A Single-Dose of Oral Nattokinase Potentiates Thrombolysis and Anti-Coagulation Profiles

This small Japanese RCT tested whether a single 2,000 FU dose of nattokinase — administered to 12 healthy men — acutely altered coagulation and fibrinolysis markers.

Within hours of ingestion, nattokinase raised D-dimer and fibrin degradation products (markers of active fibrinolysis) while reducing Factor VIII activity and prolonging aPTT, indicating simultaneous anticoagulant effects. All changes remained within normal physiological ranges, suggesting the effects were pharmacologically meaningful but not clinically dangerous in healthy individuals.

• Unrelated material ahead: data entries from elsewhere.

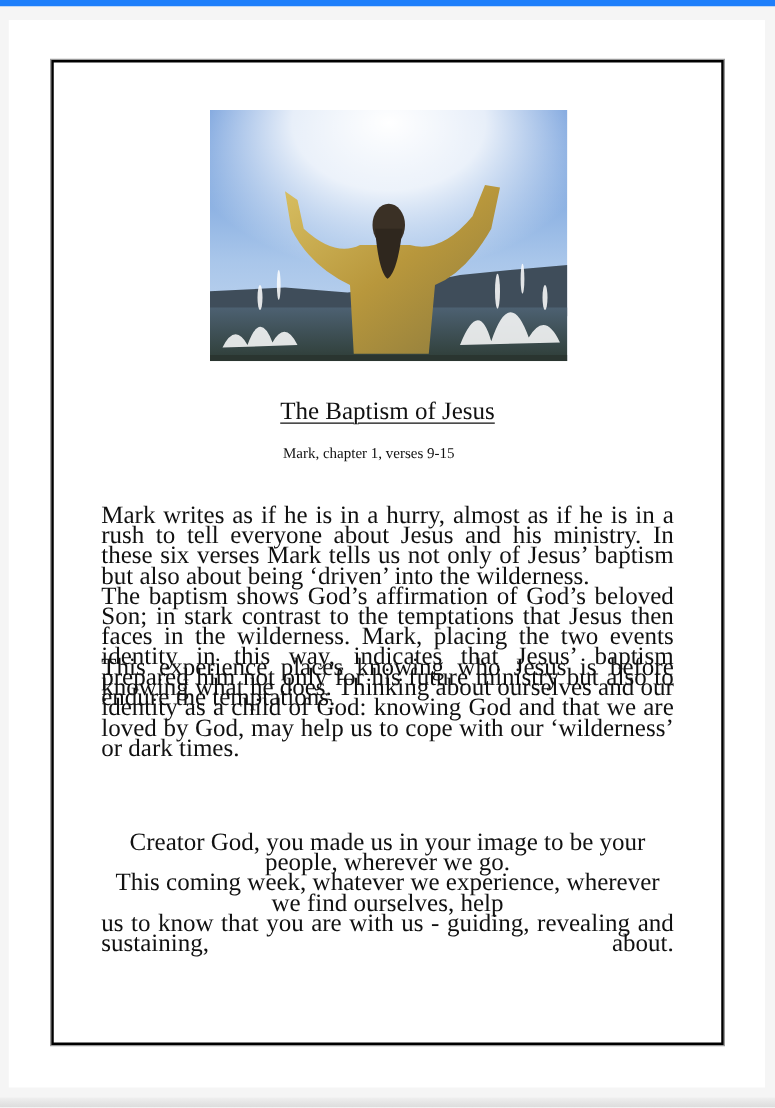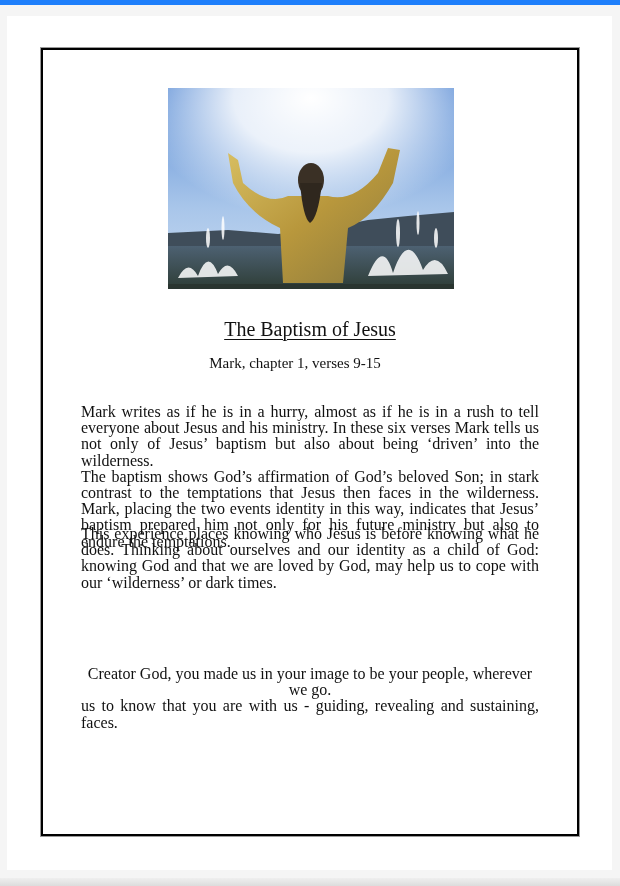--- a/index.html
+++ b/index.html
@@ -32,25 +32,25 @@
       overflow: hidden;
     }
     .photo svg { display: block; }
     .title {
       position: absolute; left: 0; width: 534px; top: 268px;
       text-align: center; font-size: 20px; text-decoration: underline;
       text-underline-offset: 3px; text-decoration-thickness: 1px;
     }
     .subtitle {
       position: absolute; left: 0; width: 504px; top: 305px;
-      text-align: center; font-size: 15px;
+      text-align: center; font-size: 12px;
     }
     .body-text {
       position: absolute; left: 38px; width: 458px;
-      font-size: 16px; line-height: 16.2px; text-align: justify;
+      font-size: 20px; line-height: 16.2px; text-align: justify;
     }
     .body-text p { margin: 0; }
     .p1 { top: 354px; }
     .p3 { top: 476px; }
     .pray { top: 583px; }
     .prayer { top: 616px; }
     .prayer p { text-align: center; }
     .prayer p.just { text-align: justify; text-align-last: justify; }
   </style>
 </head>
@@ -117,19 +117,20 @@
       <p>The baptism shows God’s affirmation of God’s beloved Son; in stark contrast to the temptations that Jesus then faces in the wilderness. Mark, placing the two events identity in this way, indicates that Jesus’ baptism prepared him not only for his future ministry but also to endure the temptations.</p>
     </div>
 
     <div class="body-text p3">
       <p>This experience places knowing who Jesus is before knowing what he does. Thinking about ourselves and our identity as a child of God: knowing God and that we are loved by God, may help us to cope with our ‘wilderness’ or dark times.</p>
     </div>
 
 
     <div class="body-text prayer">
       <p>Creator God, you made us in your image to be your people, wherever we go.</p>
-      <p class="just">us to know that you are with us - guiding, revealing and sustaining, faces.</p>
+      <p>This coming week, whatever we experience, wherever we find ourselves, help</p>
+      <p class="just">us to know that you are with us - guiding, revealing and sustaining, about.</p>
     </div>
 
   </div>
 </div>
 
 <div class="bottom-shade"></div>
 
 </body></html>

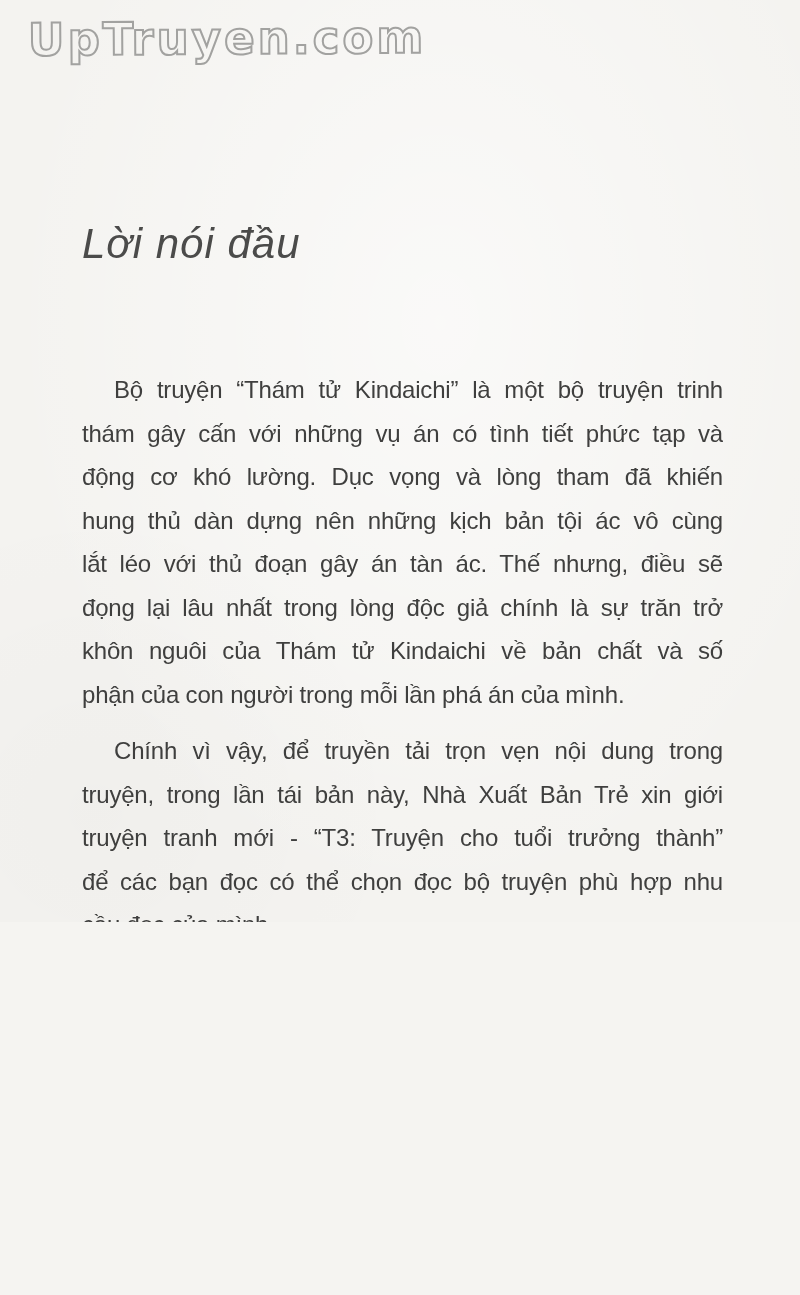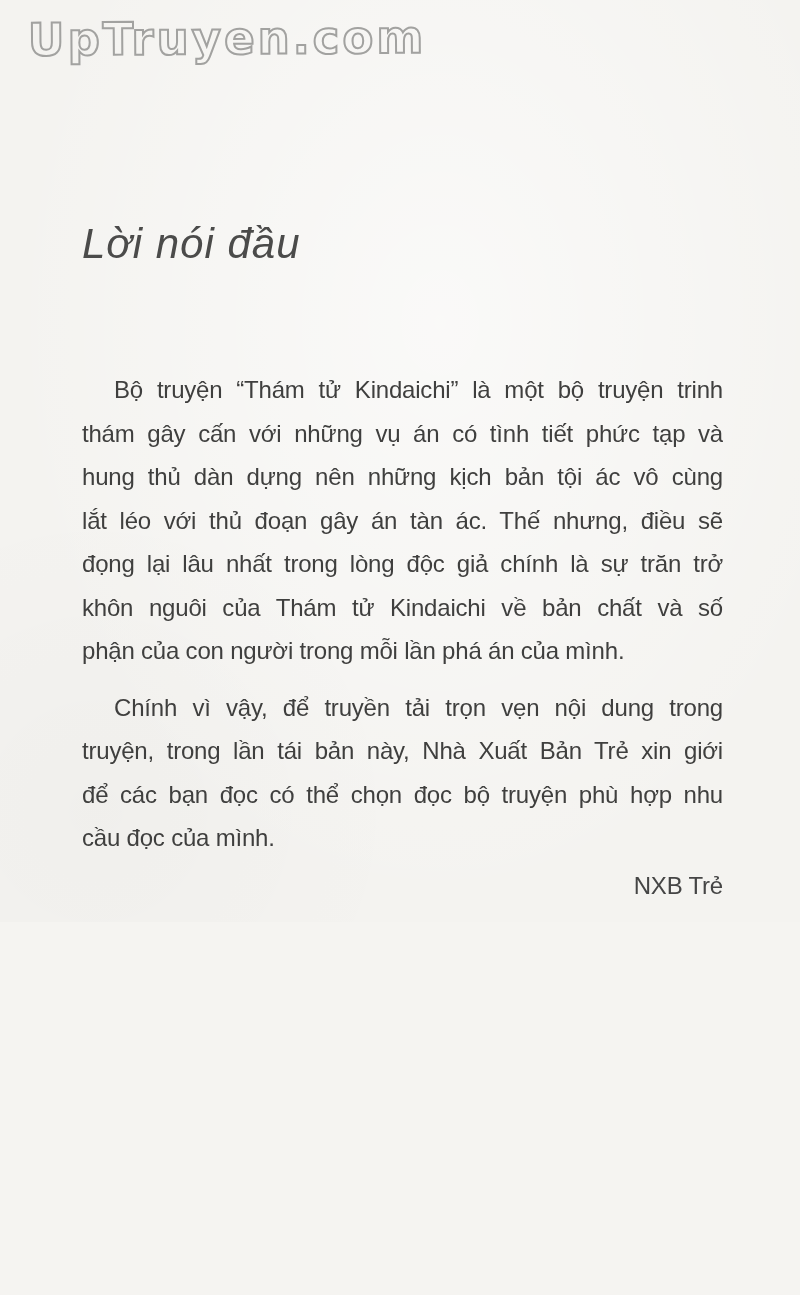--- a/index.html
+++ b/index.html
@@ -83,30 +83,32 @@
 
   <div class="watermark">UpTruyen.com</div>
 
   <h1 class="title">Lời nói đầu</h1>
 
   <div class="body-block">
 
     <div class="para">
       <div class="line first">Bộ truyện “Thám tử Kindaichi” là một bộ truyện trinh</div>
       <div class="line">thám gây cấn với những vụ án có tình tiết phức tạp và</div>
+      <div class="line">động cơ khó lường. Dục vọng và lòng tham đã khiến</div>
       <div class="line">hung thủ dàn dựng nên những kịch bản tội ác vô cùng</div>
       <div class="line">lắt léo với thủ đoạn gây án tàn ác. Thế nhưng, điều sẽ</div>
       <div class="line">đọng lại lâu nhất trong lòng độc giả chính là sự trăn trở</div>
       <div class="line">khôn nguôi của Thám tử Kindaichi về bản chất và số</div>
       <div class="line last">phận của con người trong mỗi lần phá án của mình.</div>
     </div>
 
     <div class="para">
       <div class="line first">Chính vì vậy, để truyền tải trọn vẹn nội dung trong</div>
       <div class="line">truyện, trong lần tái bản này, Nhà Xuất Bản Trẻ xin giới</div>
+      <div class="line">truyện tranh mới - “T3: Truyện cho tuổi trưởng thành”</div>
       <div class="line">để các bạn đọc có thể chọn đọc bộ truyện phù hợp nhu</div>
       <div class="line last">cầu đọc của mình.</div>
     </div>
 
     <div class="signature">NXB Trẻ</div>
   </div>
 
   <div class="page-number">2</div>
 
 </div>

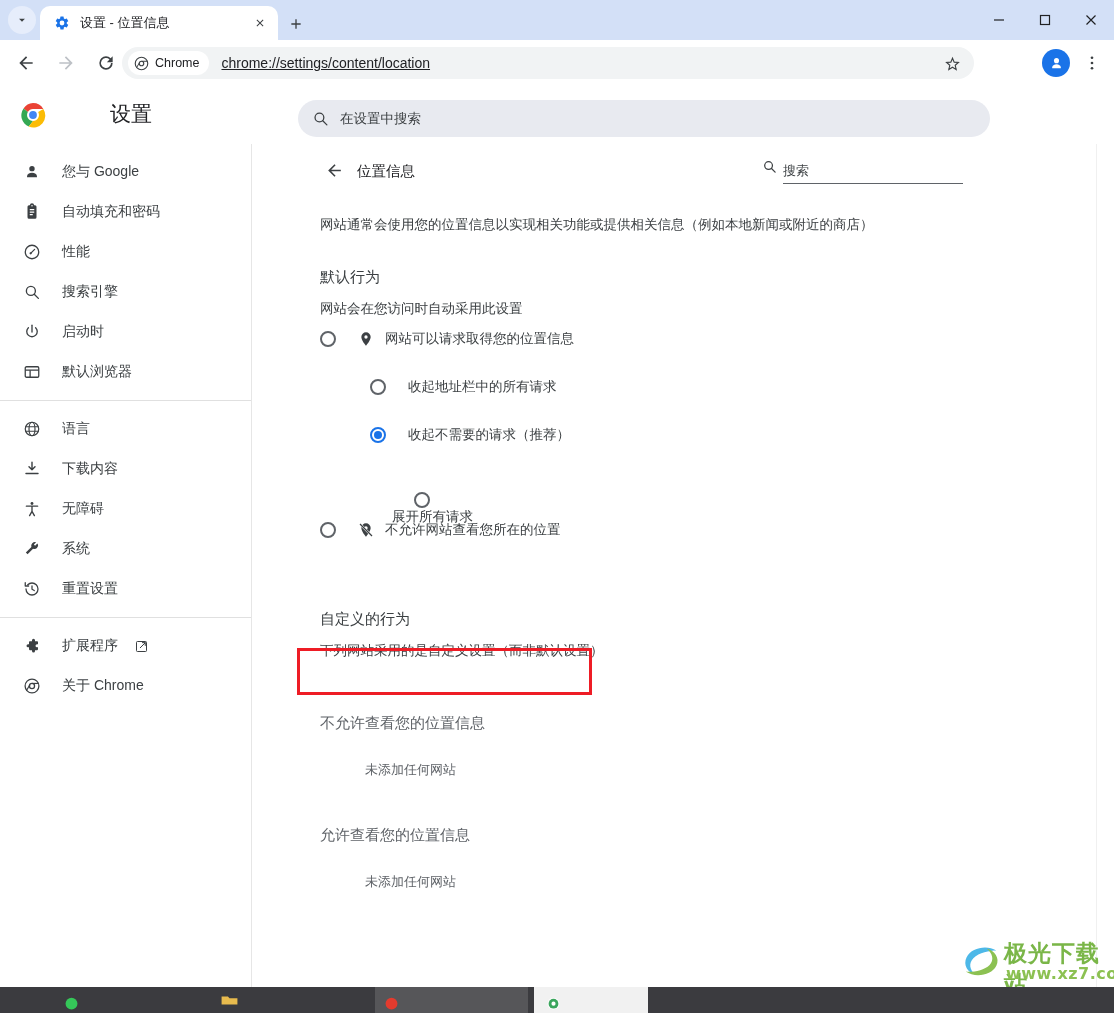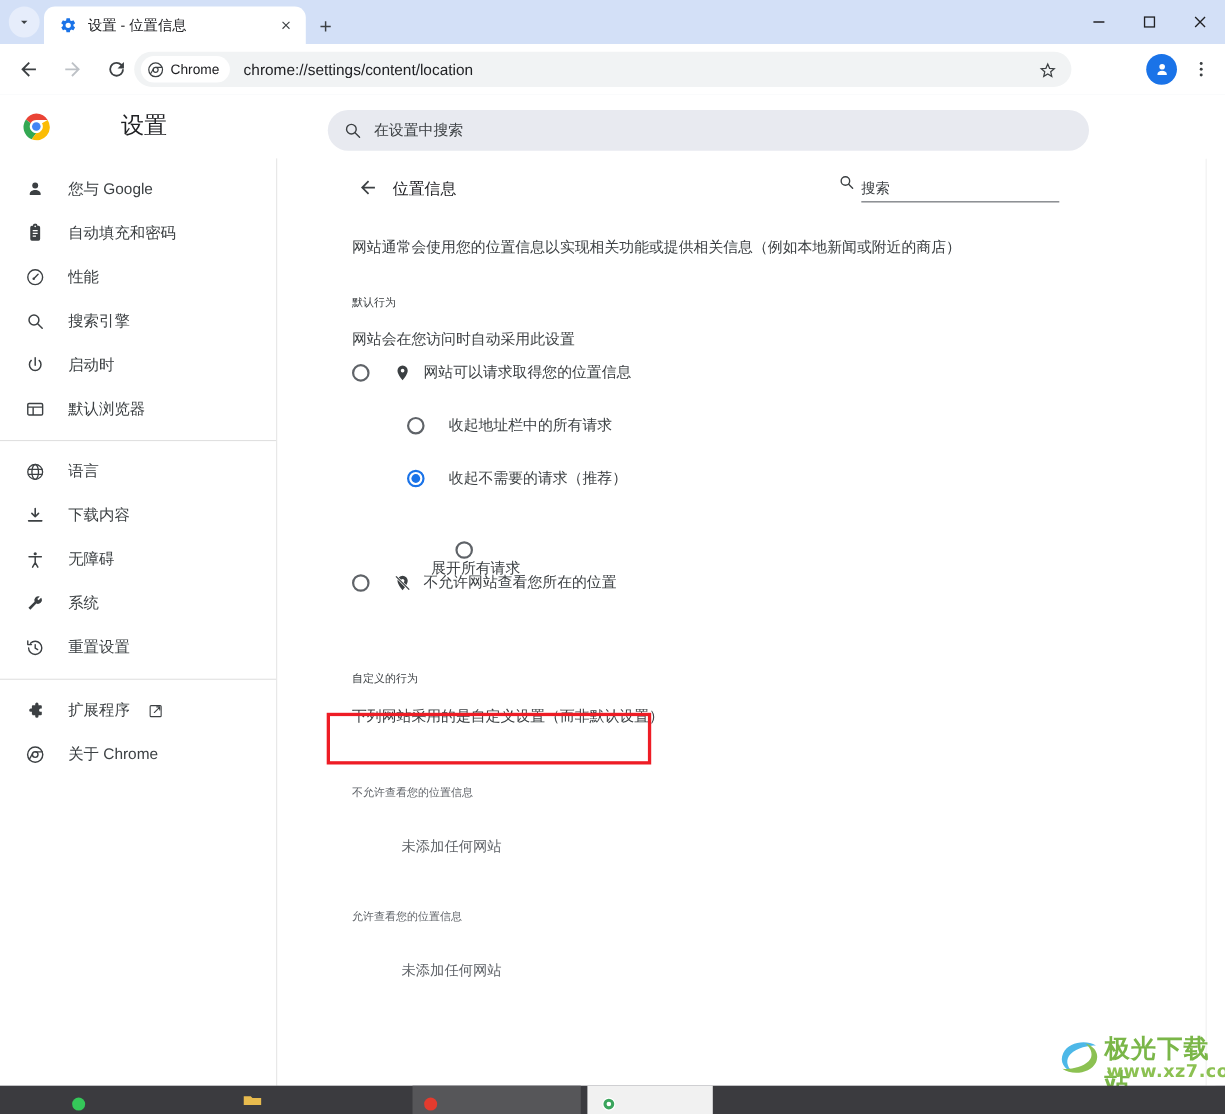--- a/index.html
+++ b/index.html
@@ -60,21 +60,21 @@
     background: #f1f3f4; border-radius: 16px;
     display: flex; align-items: center; padding: 0 8px 0 6px;
   }
   .chrome-chip {
     height: 24px; background: #ffffff; border-radius: 12px;
     display: flex; align-items: center; padding: 0 10px 0 6px; flex: 0 0 auto;
   }
   .chrome-chip-label { font-size: 12.5px; color: #202124; margin-left: 6px; }
   .omnibox-url {
     flex: 1 1 auto; font-size: 14px; color: #202124; margin-left: 12px;
-    white-space: nowrap; overflow: hidden; text-overflow: ellipsis;
+    white-space: nowrap; overflow: hidden; text-overflow: ellipsis; text-decoration: underline;
   }
   .omnibox-star { flex: 0 0 28px; width: 28px; height: 28px;
     display: flex; align-items: center; justify-content: center; cursor: pointer; }
   .tb-right { position: absolute; right: 6px; top: 7px; display: flex; align-items: center; }
   .avatar-btn {
     width: 28px; height: 28px; border-radius: 50%; background: #1a73e8;
     display: flex; align-items: center; justify-content: center; cursor: pointer;
   }
   .menu-btn { width: 32px; height: 32px; margin-left: 6px;
     display: flex; align-items: center; justify-content: center; cursor: pointer; }
@@ -127,21 +127,21 @@
   }
   .ct-title { position: absolute; left: 104px; top: 18px; font-size: 14.5px; color: #202124; }
   .ct-search {
     position: absolute; left: 530px; top: 14px; width: 180px; height: 26px;
     border-bottom: 1px solid #5f6368; display: flex; align-items: flex-end; cursor: text;
   }
   .ct-search-icon { position: absolute; left: -21px; bottom: 5px; }
   .ct-search-text { font-size: 13px; color: #3c4043; padding-bottom: 3px; }
 
   .body-text { position: absolute; font-size: 13.5px; color: #3c4043; line-height: 1.5; }
-  .section-label { position: absolute; font-size: 10px; color: #3c4043; text-align: center; }
+  .section-label { position: absolute; font-size: 15px; color: #3c4043; text-align: center; }
 
   .radio-row { position: absolute; display: flex; align-items: center; cursor: pointer; }
   .radio {
     width: 16px; height: 16px; border-radius: 50%;
     border: 2px solid #5f6368; flex: 0 0 16px; box-sizing: border-box;
   }
   .radio.checked { border-color: #1a73e8; position: relative; }
   .radio.checked::after {
     content: ''; position: absolute; left: 2px; top: 2px;
     width: 8px; height: 8px; border-radius: 50%; background: #1a73e8;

The study confirms that nattokinase has measurable acute pharmacological activity on the coagulation cascade in living humans — resolving a basic question about whether the enzyme survives oral ingestion and reaches the circulation in active form. But 12 subjects over a few hours is insufficient to address what matters clinically: whether these transient biomarker shifts translate to reduced thrombotic events in patients with established cardiovascular disease.

We rate the evidence moderate. Well-designed pharmacokinetic work in a tiny sample; it characterizes the mechanism and confirms bioavailability but cannot support clinical claims about cardiovascular event reduction.